(AIM OF THE EXERCISE):
Verbatim copy without images: repeat the records in full.
[[ EXERCISE DATA, beginning ]]
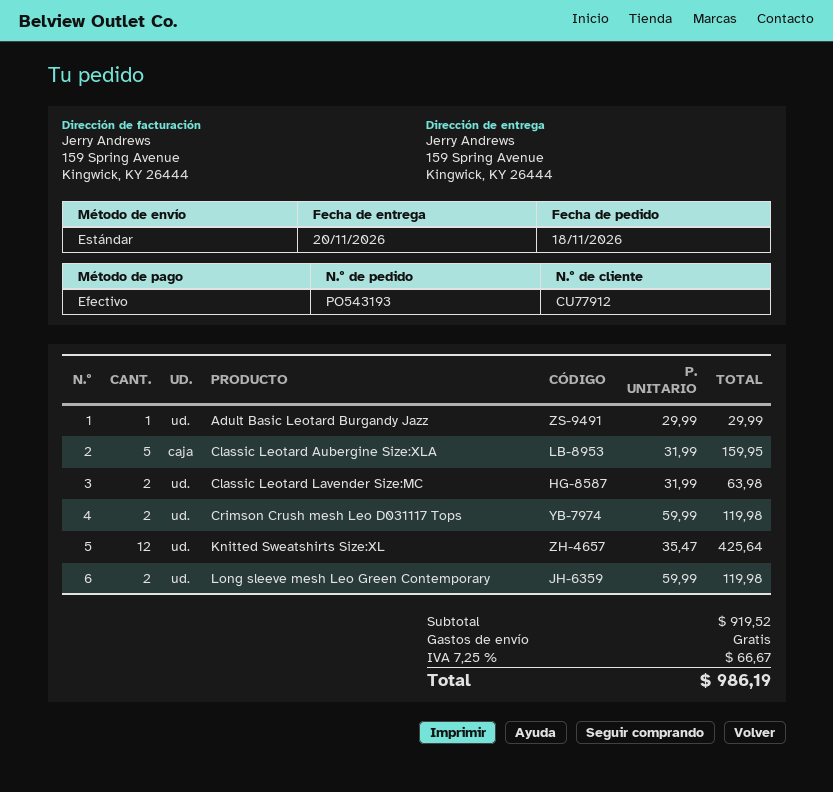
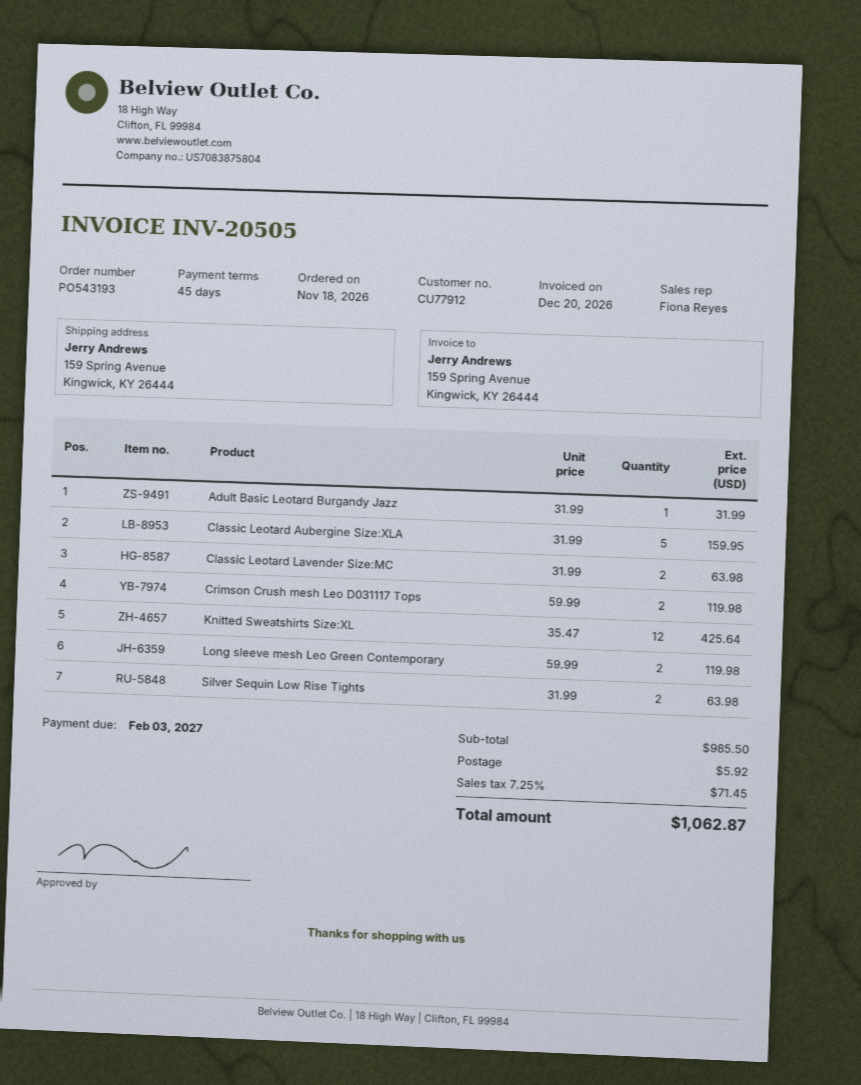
Adult Basic Leotard Burgandy Jazz: 1 x 29.99 = 29.99 -> 1 x 31.99 = 31.99
Silver Sequin Low Rise Tights: none -> 2 x 31.99 = 63.98
subtotal: 919.52 -> 985.50
shipping: 0.00 -> 5.92
tax: 7.25% = 66.67 -> 7.25% = 71.45
total: 986.19 -> 1062.87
[[ EXERCISE DATA, end ]]
(RESPONSE TO THIS EXERCISE):
Adult Basic Leotard Burgandy Jazz: 1 x 29.99 = 29.99 -> 1 x 31.99 = 31.99
Silver Sequin Low Rise Tights: none -> 2 x 31.99 = 63.98
subtotal: 919.52 -> 985.50
shipping: 0.00 -> 5.92
tax: 7.25% = 66.67 -> 7.25% = 71.45
total: 986.19 -> 1062.87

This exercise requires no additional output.